Plaintiff again rejected defendant's determination. After further review, on December 1, 2014, defendant communicated to plaintiff that the entirety of her claim — $219,078.89 — would be accepted. (Pl's. Ex. C-10). However, defendant informed plaintiff that the books and records of Craftsman evidenced a promissory note given from Craftsman to plaintiff on September 1, 2010 in the amount of $202,561.05. (Id.). The note was secured by a mortgage on plaintiff's residential home. As of the date of defendant's December 1 letter to plaintiff, the balance on the note was $200,355, including principal, accrued interest and other fees. (Id.). Using the earlier date of when plaintiff initially filed her administrative claim for benefits, defendant reduced the "payoff" amount of the September 1, 2010 loan to $193,687.94. (Id.). As such, defendant stated its intention to offset the benefits granted to plaintiff ($219,078.89) by the amount of plaintiff's indebtedness ($193,987.94), for a total net claim amount of $25,390.95 in plaintiff's favor. (Id.). A check was remitted to plaintiff in the amount of $25,390.95, in full satisfaction of her claim, which she accepted by cashing.

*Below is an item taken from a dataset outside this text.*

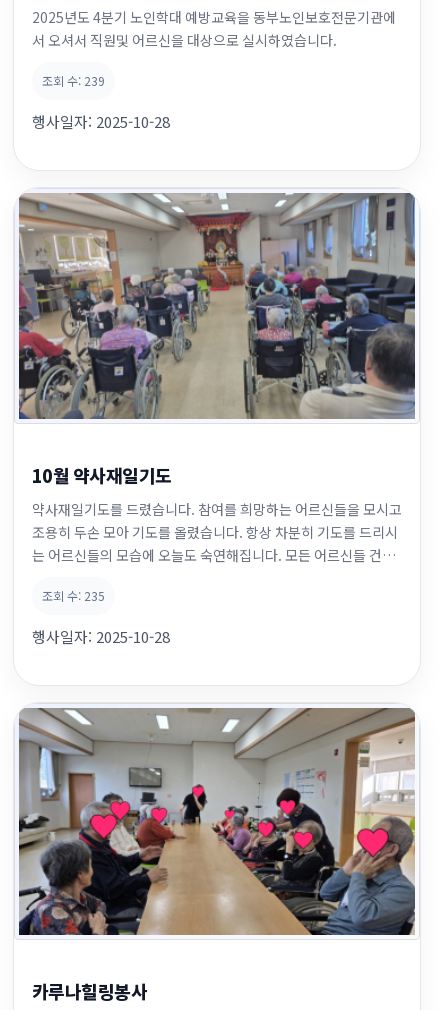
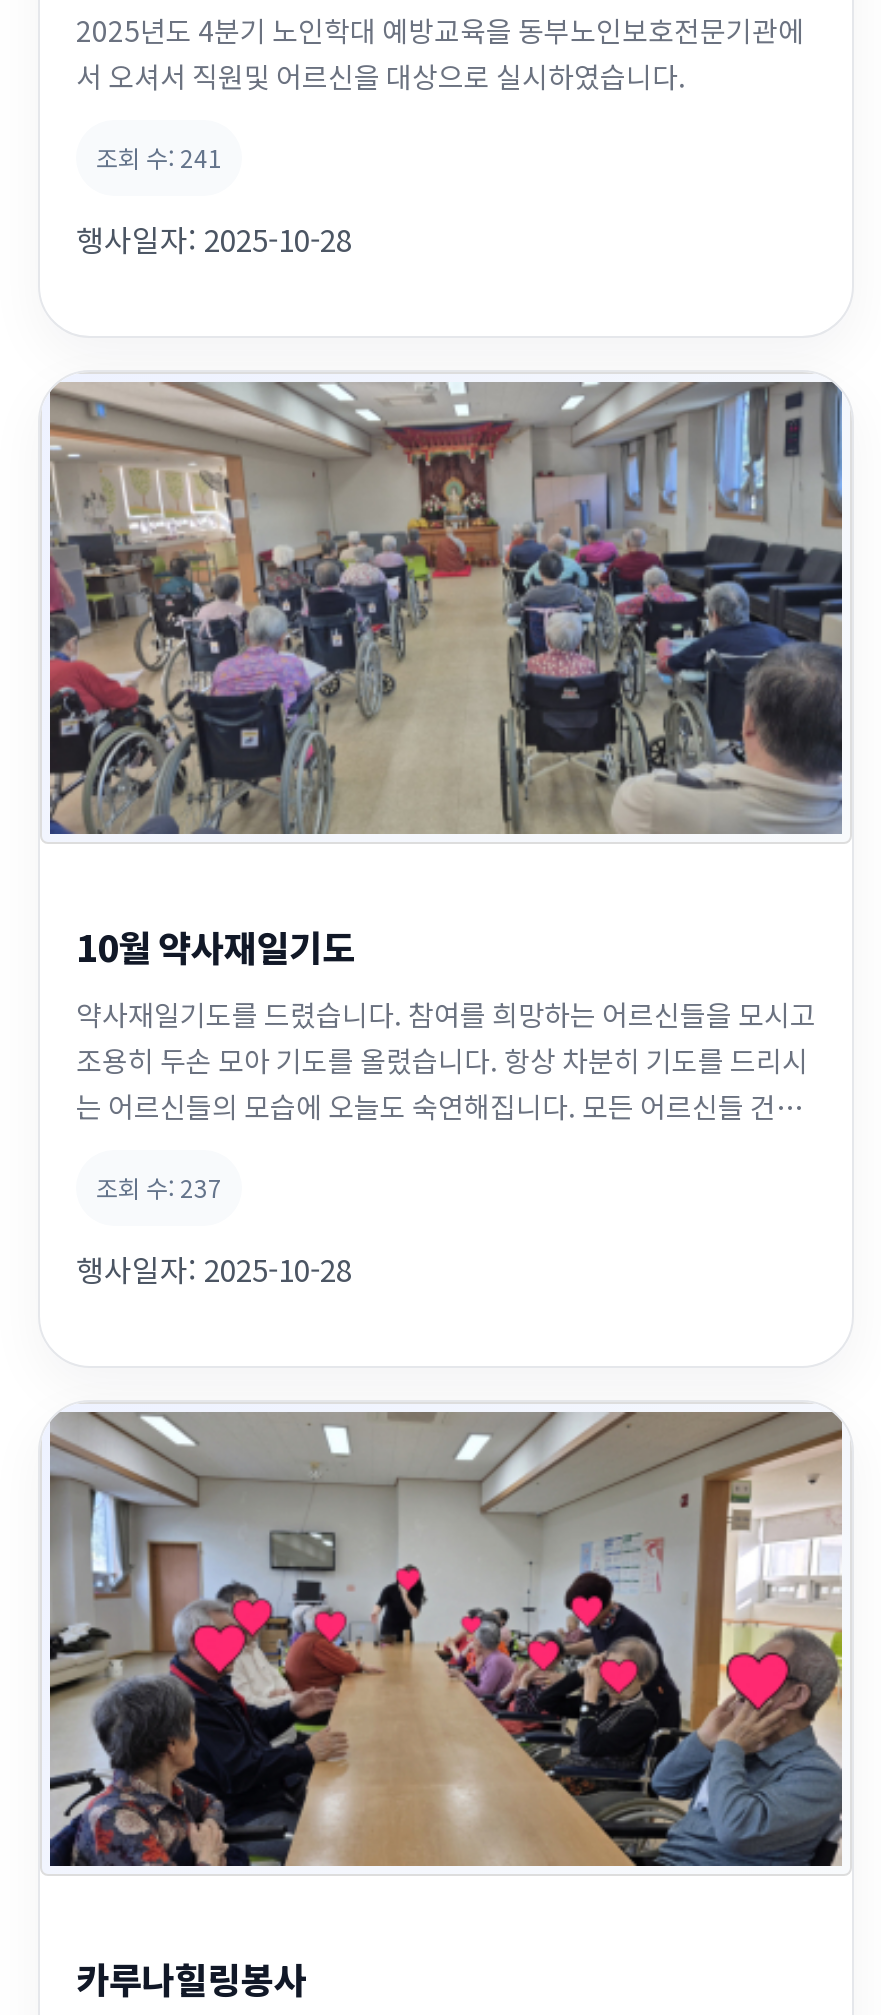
- 조회 수: 239
+ 조회 수: 241

- 조회 수: 235
+ 조회 수: 237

On December 17, 2014, defendant sent a letter to plaintiff informing her that the September 1, 2010 loan was closed, and documents were sent to plaintiff for her use to clear title to her residential property. (Pl's. Ex. C-11, December 17, 2014 Letter From Defendant). Because the entirety of plaintiff's administrative claim was granted, the administrative appeal was dismissed as moot. (Pl's. Ex. C-12, January 15, 2015 Letter From Defendant).
Plaintiff wrote to defendant to express her objection to the handling of her claim, specifically the offsetting of benefits. Plaintiff then filed this action seeking a judicial determination of her administrative claim. The court has jurisdiction under 12 U.S.C. § 1787(b)(6). Under section 1787(b)(6), a dissatisfied claimant may file an action in federal district court challenging a denial of her claim. Plaintiff alleges: Count I- Negligence of Duty of Care and Fraud and Count II- Breach of Contract.
This matter is now before the court on multiple motions, described above. Most substantively, before the court is defendant's motion to dismiss plaintiff's first amended complaint. (Doc. #21). Multiple related motions were subsequently filed. The court dispensed with oral argument on defendant's motion to dismiss, pursuant to Eastern District of Michigan Local Rule 7.1(f)(2). The arguments raised in the subsequent motions likewise are adequately presented in the briefs such that oral argument is unnecessary. The court's decision on all of the motions follows.
II. LEGAL STANDARDS
A. Rule 56
Federal Rule of Civil Procedure 56(c) empowers the court to render summary judgment "forthwith if the pleadings, depositions, answers to interrogatories and admissions on file, together with the affidavits, if any, show that there is no genuine issue as to any material fact and that the moving party is entitled to judgment as a matter of law." See Redding v. St. Eward, 241 F.3d 530, 532 (6th Cir. 2001). The Supreme Court has affirmed the court's use of summary judgment as an integral part of the fair and efficient administration of justice. The procedure is not a disfavored procedural shortcut. Celotex Corp. v. Catrett, 477 U.S. 317, 327 (1986); see also Cox v. Kentucky Dep't of Transp., 53 F.3d 146, 149 (6th Cir. 1995).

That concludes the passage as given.